MANILA, Philippines—The government can better secure former President and now Pampanga Rep. Gloria Macapagal-Arroyo at the Armed Forces of the Philippines Medical Center (formerly known as V. Luna Medical Center) in Quezon City, Interior Secretary Jesse M. Robredo said Friday.
He said the authorities would treat Arroyo “no different from Erap,” referring to former President Joseph Estrada, who was initially detained at the Veterans Memorial Medical Center, another military hospital in Quezon City, before he was transferred to a military facility in Tanay, Rizal, and later to his rest house nearby.
“But this is the call of the judge,” Robredo said in a text message to the INQUIRER.
In a separate radio interview, Robredo said Pasay Regional Trial Court Judge Jesus Mupas “would determine whether she needs [to be under] house arrest or not.”
“Wasn’t President Erap in a government hospital, and it turned out to be okay?
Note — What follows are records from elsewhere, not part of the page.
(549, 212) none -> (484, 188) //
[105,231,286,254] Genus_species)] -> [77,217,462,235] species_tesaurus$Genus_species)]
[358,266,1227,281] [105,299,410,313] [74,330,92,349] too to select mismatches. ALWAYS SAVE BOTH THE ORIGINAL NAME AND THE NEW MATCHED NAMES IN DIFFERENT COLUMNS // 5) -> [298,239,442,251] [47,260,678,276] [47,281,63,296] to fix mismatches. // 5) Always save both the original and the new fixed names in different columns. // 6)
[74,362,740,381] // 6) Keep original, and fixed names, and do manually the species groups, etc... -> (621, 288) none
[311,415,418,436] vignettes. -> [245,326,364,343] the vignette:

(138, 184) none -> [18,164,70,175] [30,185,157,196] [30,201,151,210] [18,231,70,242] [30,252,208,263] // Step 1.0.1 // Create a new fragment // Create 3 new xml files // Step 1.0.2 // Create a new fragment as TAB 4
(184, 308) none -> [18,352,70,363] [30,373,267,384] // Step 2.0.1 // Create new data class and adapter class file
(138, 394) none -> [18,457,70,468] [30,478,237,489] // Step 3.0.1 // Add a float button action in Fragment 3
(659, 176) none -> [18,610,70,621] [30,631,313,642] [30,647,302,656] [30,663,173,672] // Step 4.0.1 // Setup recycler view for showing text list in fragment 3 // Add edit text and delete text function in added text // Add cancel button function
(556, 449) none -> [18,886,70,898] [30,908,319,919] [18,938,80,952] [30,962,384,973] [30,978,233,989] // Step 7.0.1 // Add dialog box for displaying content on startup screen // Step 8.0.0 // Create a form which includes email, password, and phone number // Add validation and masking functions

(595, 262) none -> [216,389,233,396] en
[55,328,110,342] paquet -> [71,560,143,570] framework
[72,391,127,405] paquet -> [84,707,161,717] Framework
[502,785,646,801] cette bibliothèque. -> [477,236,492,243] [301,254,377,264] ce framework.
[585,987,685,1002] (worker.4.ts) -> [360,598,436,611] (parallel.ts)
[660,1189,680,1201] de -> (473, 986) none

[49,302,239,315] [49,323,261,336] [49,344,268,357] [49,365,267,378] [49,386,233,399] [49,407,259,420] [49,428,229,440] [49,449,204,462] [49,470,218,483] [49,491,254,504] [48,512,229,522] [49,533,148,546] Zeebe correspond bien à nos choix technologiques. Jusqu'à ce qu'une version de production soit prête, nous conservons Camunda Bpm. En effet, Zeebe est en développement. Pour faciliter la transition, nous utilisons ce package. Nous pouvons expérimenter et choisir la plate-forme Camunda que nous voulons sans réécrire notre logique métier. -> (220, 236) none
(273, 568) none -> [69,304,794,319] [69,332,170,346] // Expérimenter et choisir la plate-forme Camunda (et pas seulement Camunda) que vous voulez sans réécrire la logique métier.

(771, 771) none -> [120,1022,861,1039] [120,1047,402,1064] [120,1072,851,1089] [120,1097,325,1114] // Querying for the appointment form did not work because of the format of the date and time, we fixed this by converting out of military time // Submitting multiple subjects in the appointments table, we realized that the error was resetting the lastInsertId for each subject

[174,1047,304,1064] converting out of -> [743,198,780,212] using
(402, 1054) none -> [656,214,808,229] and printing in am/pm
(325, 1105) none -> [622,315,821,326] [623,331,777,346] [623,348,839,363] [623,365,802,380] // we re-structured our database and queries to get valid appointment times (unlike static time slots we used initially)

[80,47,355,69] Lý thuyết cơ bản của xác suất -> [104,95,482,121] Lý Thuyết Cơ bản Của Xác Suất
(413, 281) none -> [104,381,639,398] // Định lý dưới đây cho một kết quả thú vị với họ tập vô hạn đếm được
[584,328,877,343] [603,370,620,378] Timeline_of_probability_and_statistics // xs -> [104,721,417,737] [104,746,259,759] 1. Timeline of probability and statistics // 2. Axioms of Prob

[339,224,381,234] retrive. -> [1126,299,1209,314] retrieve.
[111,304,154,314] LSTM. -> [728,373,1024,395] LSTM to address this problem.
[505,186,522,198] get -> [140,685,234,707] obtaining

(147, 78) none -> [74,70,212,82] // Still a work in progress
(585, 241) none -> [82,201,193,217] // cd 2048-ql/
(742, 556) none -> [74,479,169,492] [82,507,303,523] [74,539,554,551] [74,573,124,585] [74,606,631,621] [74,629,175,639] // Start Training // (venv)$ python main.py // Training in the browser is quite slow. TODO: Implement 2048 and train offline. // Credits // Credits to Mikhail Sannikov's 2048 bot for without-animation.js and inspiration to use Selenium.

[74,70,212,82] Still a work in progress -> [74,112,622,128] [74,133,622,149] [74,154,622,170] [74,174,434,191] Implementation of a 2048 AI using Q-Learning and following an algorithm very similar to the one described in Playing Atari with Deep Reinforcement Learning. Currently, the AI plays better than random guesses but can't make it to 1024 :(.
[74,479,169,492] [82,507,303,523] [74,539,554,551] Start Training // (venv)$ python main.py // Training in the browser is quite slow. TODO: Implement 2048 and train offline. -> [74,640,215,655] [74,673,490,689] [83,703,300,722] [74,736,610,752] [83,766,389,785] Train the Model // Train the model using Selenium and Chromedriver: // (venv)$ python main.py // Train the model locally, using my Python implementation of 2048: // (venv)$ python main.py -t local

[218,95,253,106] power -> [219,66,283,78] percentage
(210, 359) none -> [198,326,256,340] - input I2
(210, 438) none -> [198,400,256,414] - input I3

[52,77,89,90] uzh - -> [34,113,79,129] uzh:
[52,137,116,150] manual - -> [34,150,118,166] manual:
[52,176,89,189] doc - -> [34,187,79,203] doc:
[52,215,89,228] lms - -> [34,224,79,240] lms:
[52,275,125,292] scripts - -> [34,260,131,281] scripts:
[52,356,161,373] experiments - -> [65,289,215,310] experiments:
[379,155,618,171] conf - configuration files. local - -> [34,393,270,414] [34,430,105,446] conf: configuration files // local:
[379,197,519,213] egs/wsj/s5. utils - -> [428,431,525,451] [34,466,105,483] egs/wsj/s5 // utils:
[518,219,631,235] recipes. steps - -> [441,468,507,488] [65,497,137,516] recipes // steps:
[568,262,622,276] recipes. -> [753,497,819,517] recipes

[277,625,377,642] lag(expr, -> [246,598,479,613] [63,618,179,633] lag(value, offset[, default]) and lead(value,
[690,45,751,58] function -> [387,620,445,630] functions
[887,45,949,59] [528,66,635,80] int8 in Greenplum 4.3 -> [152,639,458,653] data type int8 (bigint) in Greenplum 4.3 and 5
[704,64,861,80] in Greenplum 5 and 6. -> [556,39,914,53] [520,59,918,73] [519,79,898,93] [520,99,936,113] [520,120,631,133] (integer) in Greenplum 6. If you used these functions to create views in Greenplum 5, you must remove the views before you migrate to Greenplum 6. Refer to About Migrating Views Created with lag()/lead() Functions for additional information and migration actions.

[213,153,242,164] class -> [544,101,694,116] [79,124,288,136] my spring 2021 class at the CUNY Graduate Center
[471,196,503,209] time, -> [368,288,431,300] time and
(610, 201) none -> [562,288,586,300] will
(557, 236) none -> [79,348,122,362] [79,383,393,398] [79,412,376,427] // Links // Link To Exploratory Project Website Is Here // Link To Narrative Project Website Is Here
And [we just have to] make sure and make it clear that she is in the custody of the government,” he said.
Robredo said it would all depend on Judge Mupas.
“If the court decides that she be in a government hospital then she will be in a government hospital, but if the court says in a regular detention facility then we will prepare a detention center for her,” he said.
In a surprising turn, Arroyo’s lawyers on Friday asked the court to allow her to be placed under house arrest instead of continuing her “hospital arrest” arrangement at the St Luke’s Medical Center in Taguig City, saying she was now fit to go home.
The lawyers had previously insisted that Arroyo, who is purportedly suffering from degenerative bone condition following three surgeries on her cervical spine in June and August, should be allowed to stay in the hospital since she was arrested for electoral sabotage on Nov. 18.
Arroyo, now a representative of Pampanga, and her husband, Jose Miguel Arroyo, had tried to fly to Singapore on Nov. 15, supposedly to seek treatment there for her ailment but were blocked by a watch-list order of the Department of Justice in defiance of a Supreme Court temporary restraining order that would have allowed her to go.
A joint investigation panel of the DOJ and the Commission on Elections then indicted Arroyo and three others on an electoral sabotage charge in connection with allegations they rigged the 2007 senatorial polls. This then prompted the Pasay court to issue a warrant for her arrest.